**Exercise instructions:**
The result should consist solely of the line containing "-99,8 +99,8 @@" and the lines that follow it below, each reproduced exactly, the last line included.
#### Excerpted data
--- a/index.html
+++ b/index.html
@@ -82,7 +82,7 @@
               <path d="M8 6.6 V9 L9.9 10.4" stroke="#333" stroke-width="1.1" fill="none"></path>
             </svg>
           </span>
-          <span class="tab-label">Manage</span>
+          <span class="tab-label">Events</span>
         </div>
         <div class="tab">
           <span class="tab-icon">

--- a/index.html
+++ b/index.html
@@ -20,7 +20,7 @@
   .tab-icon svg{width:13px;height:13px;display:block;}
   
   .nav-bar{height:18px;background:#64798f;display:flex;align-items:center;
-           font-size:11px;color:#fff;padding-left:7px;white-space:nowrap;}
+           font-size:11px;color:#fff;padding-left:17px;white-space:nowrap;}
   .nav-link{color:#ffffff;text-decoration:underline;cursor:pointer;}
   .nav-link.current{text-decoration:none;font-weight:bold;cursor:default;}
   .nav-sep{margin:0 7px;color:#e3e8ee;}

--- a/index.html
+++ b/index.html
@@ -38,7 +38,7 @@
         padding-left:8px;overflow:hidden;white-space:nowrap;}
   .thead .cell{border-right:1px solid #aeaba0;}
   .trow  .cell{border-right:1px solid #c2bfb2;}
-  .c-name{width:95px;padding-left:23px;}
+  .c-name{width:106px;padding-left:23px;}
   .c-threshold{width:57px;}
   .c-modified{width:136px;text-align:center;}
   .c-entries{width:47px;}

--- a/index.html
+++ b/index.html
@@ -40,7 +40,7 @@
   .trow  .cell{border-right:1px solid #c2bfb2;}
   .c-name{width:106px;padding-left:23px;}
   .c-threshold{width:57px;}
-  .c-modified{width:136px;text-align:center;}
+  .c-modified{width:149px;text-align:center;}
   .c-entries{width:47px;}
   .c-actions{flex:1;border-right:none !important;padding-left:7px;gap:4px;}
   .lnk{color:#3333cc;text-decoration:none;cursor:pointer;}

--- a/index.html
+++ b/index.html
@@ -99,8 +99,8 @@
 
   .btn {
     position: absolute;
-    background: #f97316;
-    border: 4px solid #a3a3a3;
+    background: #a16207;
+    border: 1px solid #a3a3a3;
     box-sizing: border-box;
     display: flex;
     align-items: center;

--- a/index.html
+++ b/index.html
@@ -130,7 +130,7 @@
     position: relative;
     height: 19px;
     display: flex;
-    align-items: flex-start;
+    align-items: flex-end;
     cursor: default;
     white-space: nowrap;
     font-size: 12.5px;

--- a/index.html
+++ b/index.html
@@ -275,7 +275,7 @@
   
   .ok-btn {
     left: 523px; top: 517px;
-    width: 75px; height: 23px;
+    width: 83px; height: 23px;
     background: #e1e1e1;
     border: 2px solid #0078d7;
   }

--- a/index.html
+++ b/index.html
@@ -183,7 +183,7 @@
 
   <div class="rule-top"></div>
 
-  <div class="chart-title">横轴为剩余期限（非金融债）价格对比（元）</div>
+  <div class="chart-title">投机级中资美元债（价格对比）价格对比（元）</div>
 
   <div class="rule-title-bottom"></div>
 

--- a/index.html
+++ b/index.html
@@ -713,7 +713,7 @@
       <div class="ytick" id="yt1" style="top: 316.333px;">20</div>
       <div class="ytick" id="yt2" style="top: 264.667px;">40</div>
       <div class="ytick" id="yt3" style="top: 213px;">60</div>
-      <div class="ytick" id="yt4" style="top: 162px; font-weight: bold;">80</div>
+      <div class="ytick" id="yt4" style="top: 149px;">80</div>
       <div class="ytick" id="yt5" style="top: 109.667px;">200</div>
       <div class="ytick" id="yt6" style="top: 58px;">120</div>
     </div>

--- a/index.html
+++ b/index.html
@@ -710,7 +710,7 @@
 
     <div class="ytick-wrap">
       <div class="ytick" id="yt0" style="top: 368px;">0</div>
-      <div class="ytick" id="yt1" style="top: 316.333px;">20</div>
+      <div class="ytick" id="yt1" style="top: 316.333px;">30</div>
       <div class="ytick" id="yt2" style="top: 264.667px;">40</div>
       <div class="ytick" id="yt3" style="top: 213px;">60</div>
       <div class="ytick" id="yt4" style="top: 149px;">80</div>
########
**Solution to the problem:**
@@ -99,8 +99,8 @@
 
   .btn {
     position: absolute;
-    background: #f97316;
-    border: 4px solid #a3a3a3;
+    background: #a16207;
+    border: 1px solid #a3a3a3;
     box-sizing: border-box;
     display: flex;
     align-items: center;

--- a/index.html
+++ b/index.html
@@ -130,7 +130,7 @@
     position: relative;
     height: 19px;
     display: flex;
-    align-items: flex-start;
+    align-items: flex-end;
     cursor: default;
     white-space: nowrap;
     font-size: 12.5px;

--- a/index.html
+++ b/index.html
@@ -275,7 +275,7 @@
   
   .ok-btn {
     left: 523px; top: 517px;
-    width: 75px; height: 23px;
+    width: 83px; height: 23px;
     background: #e1e1e1;
     border: 2px solid #0078d7;
   }

--- a/index.html
+++ b/index.html
@@ -183,7 +183,7 @@
 
   <div class="rule-top"></div>
 
-  <div class="chart-title">横轴为剩余期限（非金融债）价格对比（元）</div>
+  <div class="chart-title">投机级中资美元债（价格对比）价格对比（元）</div>
 
   <div class="rule-title-bottom"></div>
 

--- a/index.html
+++ b/index.html
@@ -713,7 +713,7 @@
       <div class="ytick" id="yt1" style="top: 316.333px;">20</div>
       <div class="ytick" id="yt2" style="top: 264.667px;">40</div>
       <div class="ytick" id="yt3" style="top: 213px;">60</div>
-      <div class="ytick" id="yt4" style="top: 162px; font-weight: bold;">80</div>
+      <div class="ytick" id="yt4" style="top: 149px;">80</div>
       <div class="ytick" id="yt5" style="top: 109.667px;">200</div>
       <div class="ytick" id="yt6" style="top: 58px;">120</div>
     </div>

--- a/index.html
+++ b/index.html
@@ -710,7 +710,7 @@
 
     <div class="ytick-wrap">
       <div class="ytick" id="yt0" style="top: 368px;">0</div>
-      <div class="ytick" id="yt1" style="top: 316.333px;">20</div>
+      <div class="ytick" id="yt1" style="top: 316.333px;">30</div>
       <div class="ytick" id="yt2" style="top: 264.667px;">40</div>
       <div class="ytick" id="yt3" style="top: 213px;">60</div>
       <div class="ytick" id="yt4" style="top: 149px;">80</div>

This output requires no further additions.